Kesimpulan: Jejak Nagarakrtagama dan Pararaton dalam Sejarah Raja Jawa
Menyimpulkan perjalanan panjang Kisah Para Raja Jawa, menyoroti peran dua kitab utama sebagai sumber sejarah.
![]() |
Ilustrasi Kitab Nagarakrtagama dan Pararaton. (Generatif ChatGPT) |
BABAD.ID | Stori Loka Jawa - Dua kitab, dua dunia. Yang satu, sebuah pujasastra agung yang melukiskan kemegahan istana dengan bahasa puitis, menghindari darah dan konflik. Yang lain, sebuah kronik yang sarat dengan intrik berdarah, perebutan takhta, dan kutukan keris sakti. Keduanya, Nagarakrtagama dan Pararaton, berdiri sebagai dua pilar utama yang menopang pemahaman modern kita tentang epos besar para raja Jawa, dari Singasari hingga senja kala Majapahit. Membaca keduanya seperti melihat dua sisi dari koin yang sama: satu sisi menampilkan citra resmi kerajaan yang gemilang, sisi lainnya mengungkap drama manusiawi yang penuh gejolak di baliknya.

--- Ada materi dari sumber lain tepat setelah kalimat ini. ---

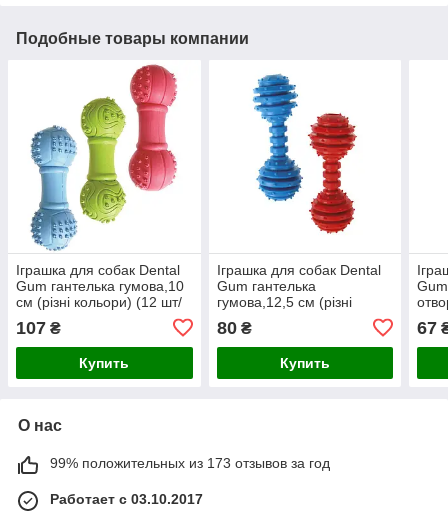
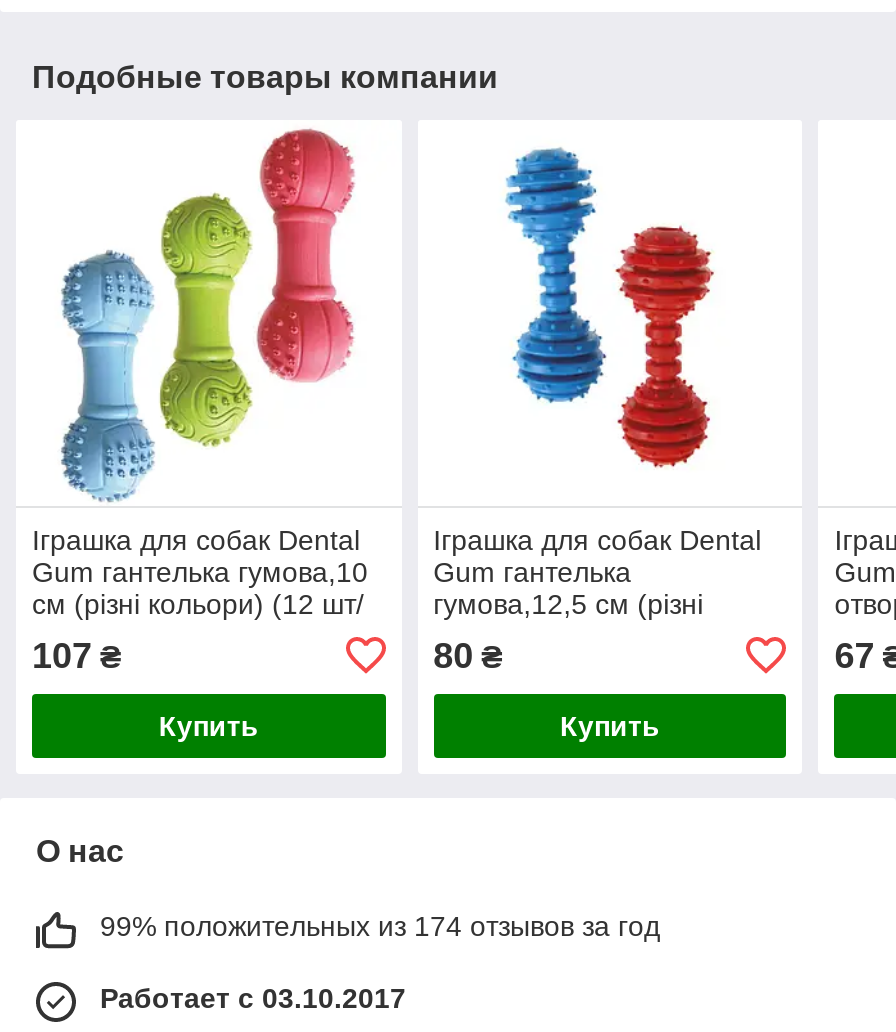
- 99% положительных из 173 отзывов за год
+ 99% положительных из 174 отзывов за год
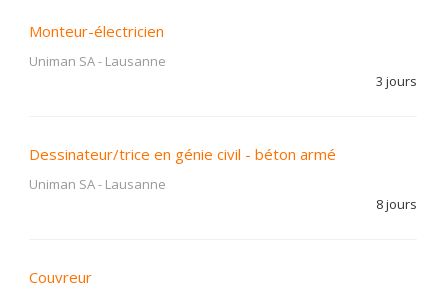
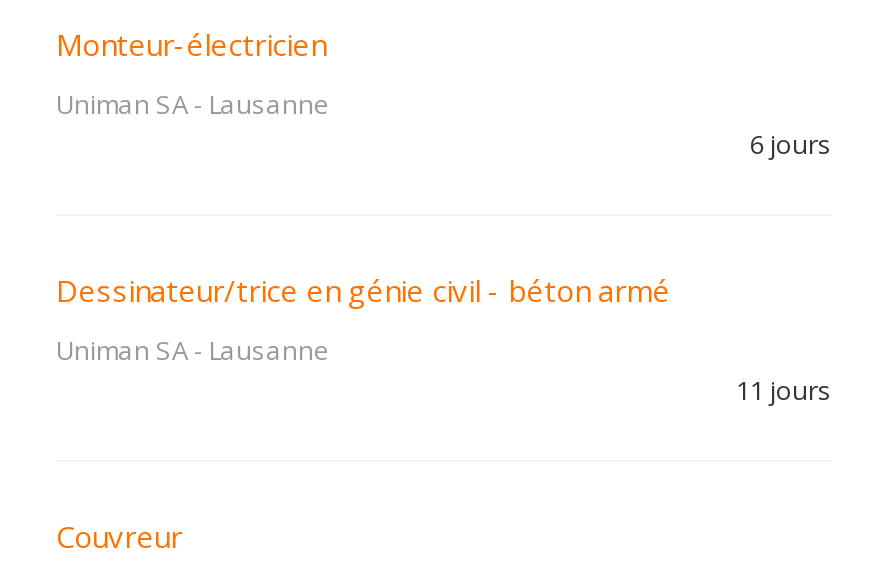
- 3 jours
+ 6 jours

- 8 jours
+ 11 jours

Sebagai sumber sejarah, keduanya tak ternilai, namun masing-masing menyajikan narasi dengan tujuan dan gaya yang sama sekali berbeda. Nagarakrtagama adalah potret kontemporer yang dilukis dengan kuas keemasan, sementara Pararaton adalah sketsa retrospektif yang digores dengan arang dendam dan ambisi. Artikel ini akan menelusuri jejak keduanya, membedah perbedaan dan persamaan, serta mengurai kontribusi tak ternilai mereka dalam merekonstruksi salah satu babak terpenting dalam sejarah Nusantara: kisah para raja Jawa.
Perbedaan dan Kesamaan Antara Kedua Kitab
Perbedaan paling mendasar antara Nagarakrtagama dan Pararaton terletak pada waktu penulisan, penulis, dan tujuannya. Nagarakrtagama, yang digubah pada tahun 1365 M, adalah sebuah karya kontemporer yang ditulis oleh seorang saksi mata zaman keemasan Majapahit. Penulisnya, yang menggunakan nama samaran Mpu Prapanca, adalah seorang pejabat tinggi keagamaan Buddha di keraton bernama dharmmadhyaksa kasogatan. Karyanya, yang sejatinya ia sebut Desawarnana atau "Uraian Desa-Desa", adalah sebuah pujasastra—sastra pujian—yang ditujukan untuk mengagungkan Prabu Hayam Wuruk dan kemegahan kerajaannya. Karena sifatnya sebagai pujian, Prapanca dengan sengaja menghindari narasi konflik yang dapat mencoreng citra raja, seperti Perang Bubat yang tak disebut sama sekali.
Sebaliknya, Pararaton adalah sebuah "Kitab Raja-Raja" yang disusun jauh setelah peristiwa berlangsung, dengan naskah tertua berasal dari sekitar tahun 1600 M. Penulisnya anonim, dan gayanya lebih mirip kronik prosa yang fokus pada drama suksesi, intrik, dan pertumpahan darah. Pararaton memulai kisahnya secara dramatis dengan kebangkitan Ken Arok, seorang anak desa yang dengan siasat dan kekerasan mendirikan dinasti Singasari. Jika Nagarakrtagama adalah citra ideal sebuah negara, Pararaton adalah kisah di balik layar yang penuh gejolak manusiawi.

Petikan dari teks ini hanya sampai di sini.